§ YOUR GOAL
Pull every line that holds the word "Ford" from the entries.
---- GIVEN DATA
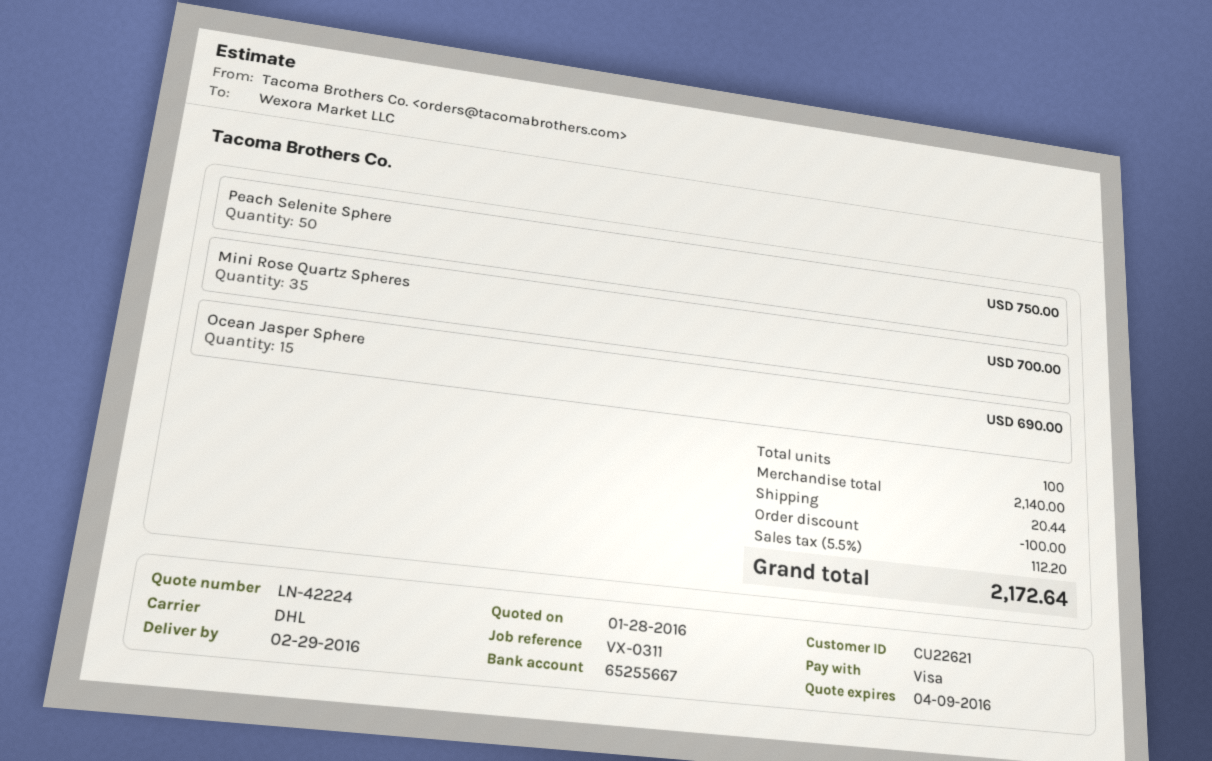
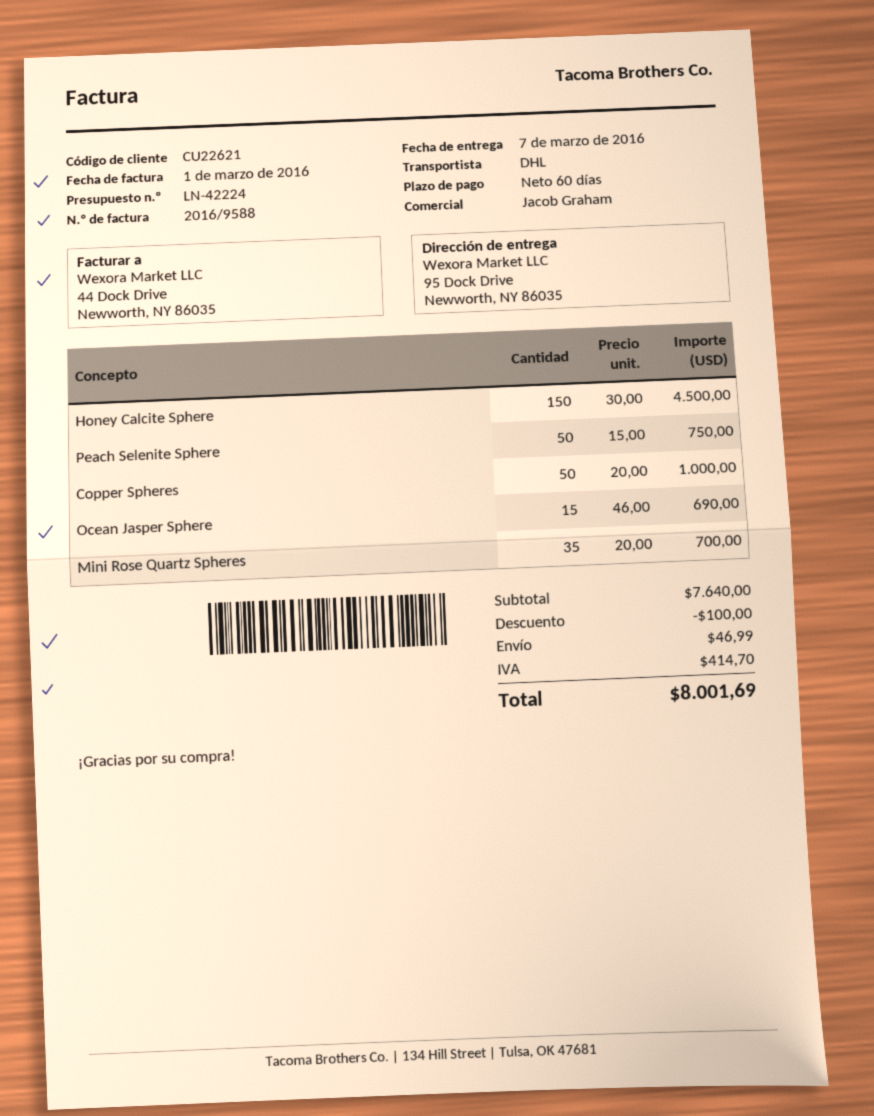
delivery date: 2016-02-29 -> 2016-03-07
Honey Calcite Sphere: none -> 150 for 4500.00
Copper Spheres: none -> 50 for 1000.00
subtotal: 2140.00 -> 7640.00
shipping: 20.44 -> 46.99
tax: 112.20 -> 414.70
total: 2172.64 -> 8001.69

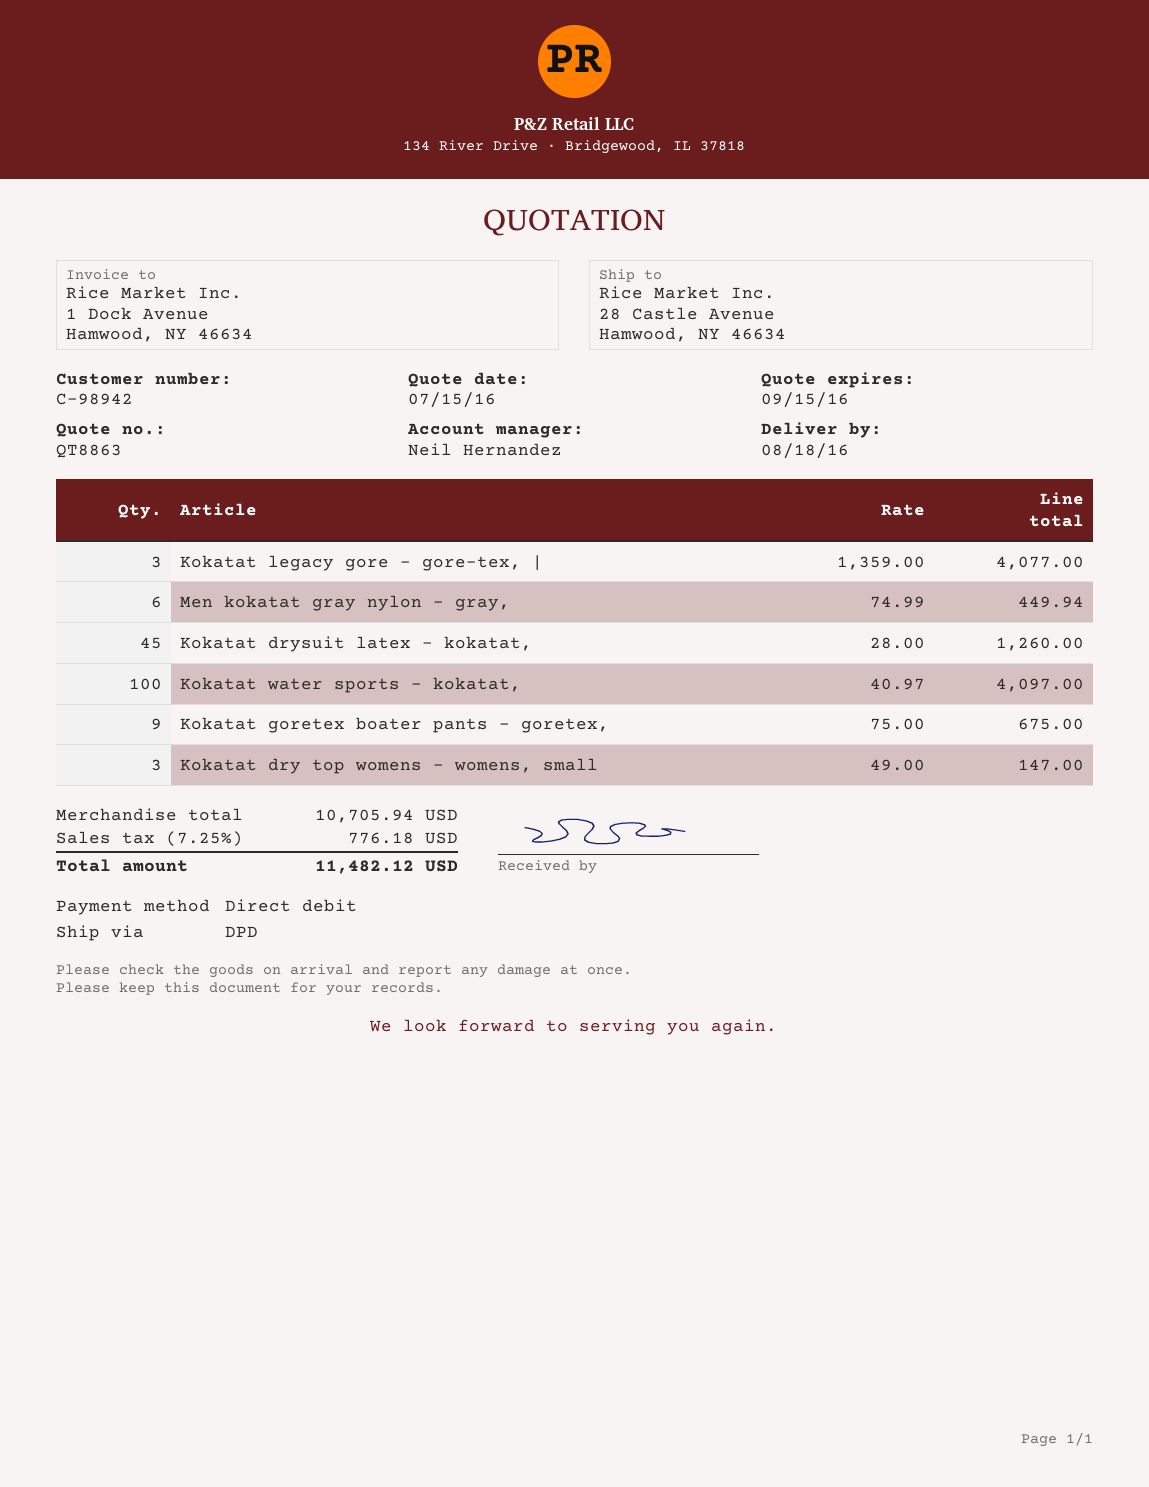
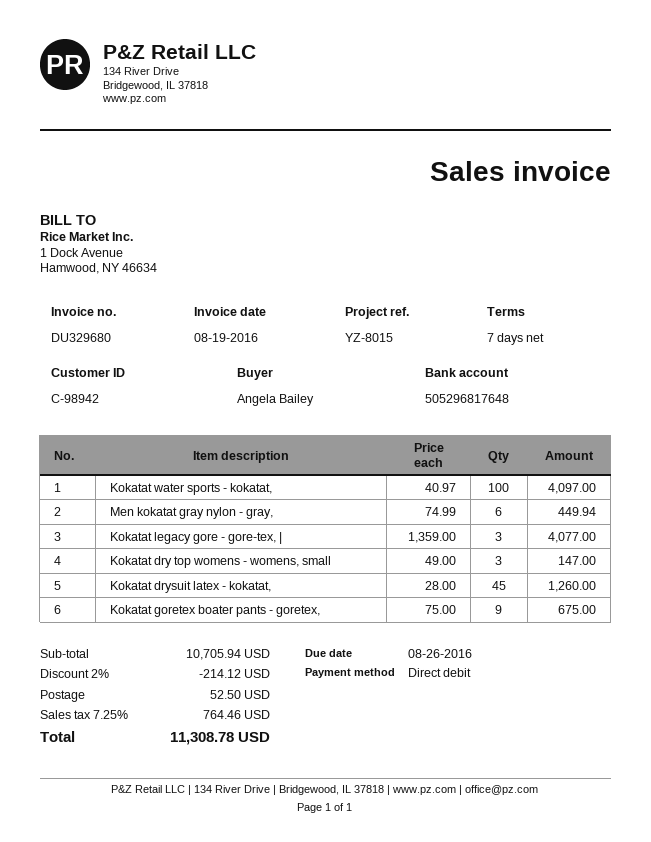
discount: none -> 2% = 214.12
shipping: none -> 52.50
tax: 7.25% = 776.18 -> 7.25% = 764.46
total: 11482.12 -> 11308.78

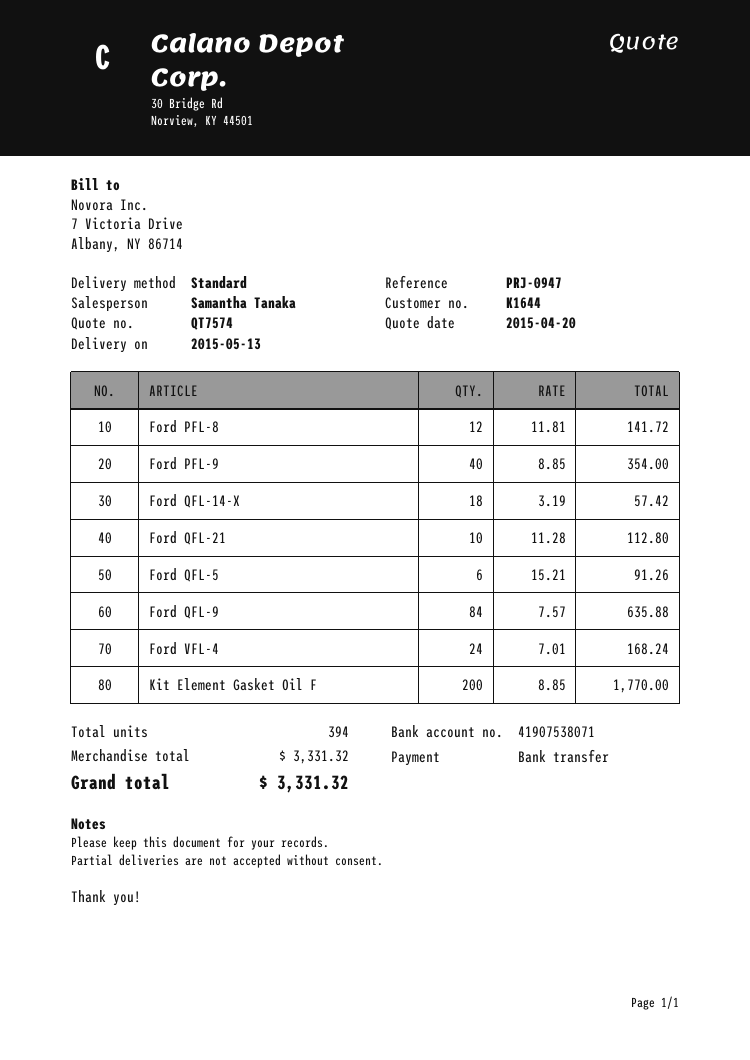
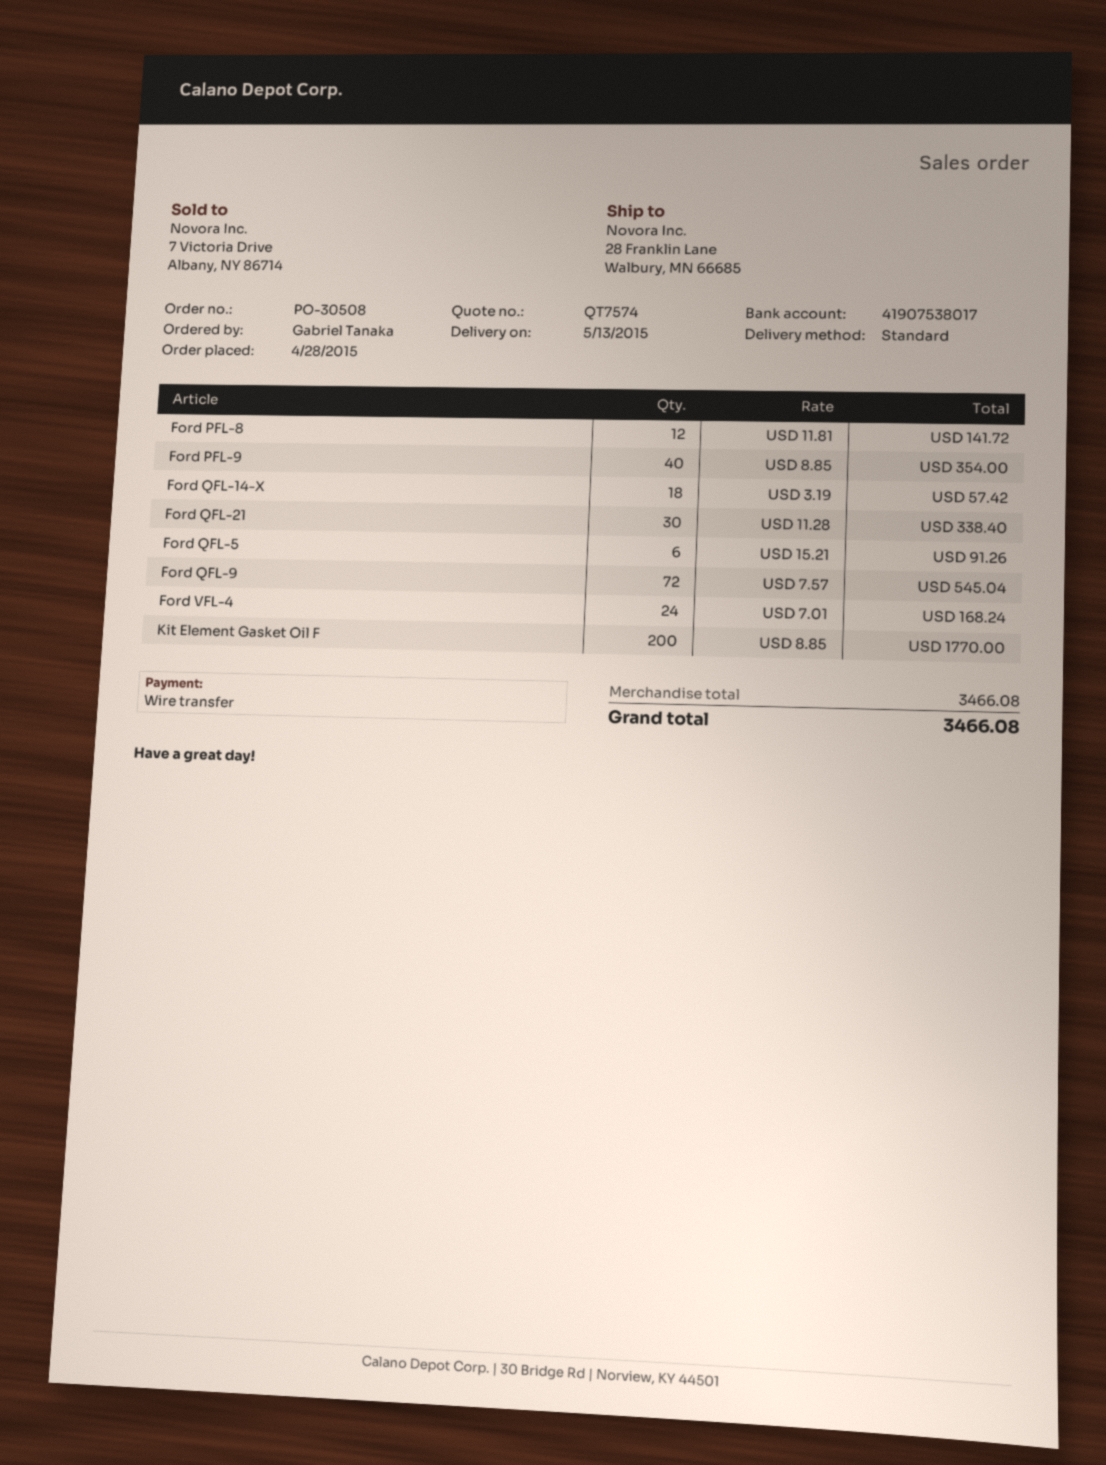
bank account: 41907538071 -> 41907538017
Ford QFL-21: 10 x 11.28 = 112.80 -> 30 x 11.28 = 338.40
Ford QFL-9: 84 x 7.57 = 635.88 -> 72 x 7.57 = 545.04
subtotal: 3331.32 -> 3466.08
total: 3331.32 -> 3466.08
--------
§ TASK RESPONSE
Ford QFL-21: 10 x 11.28 = 112.80 -> 30 x 11.28 = 338.40
Ford QFL-9: 84 x 7.57 = 635.88 -> 72 x 7.57 = 545.04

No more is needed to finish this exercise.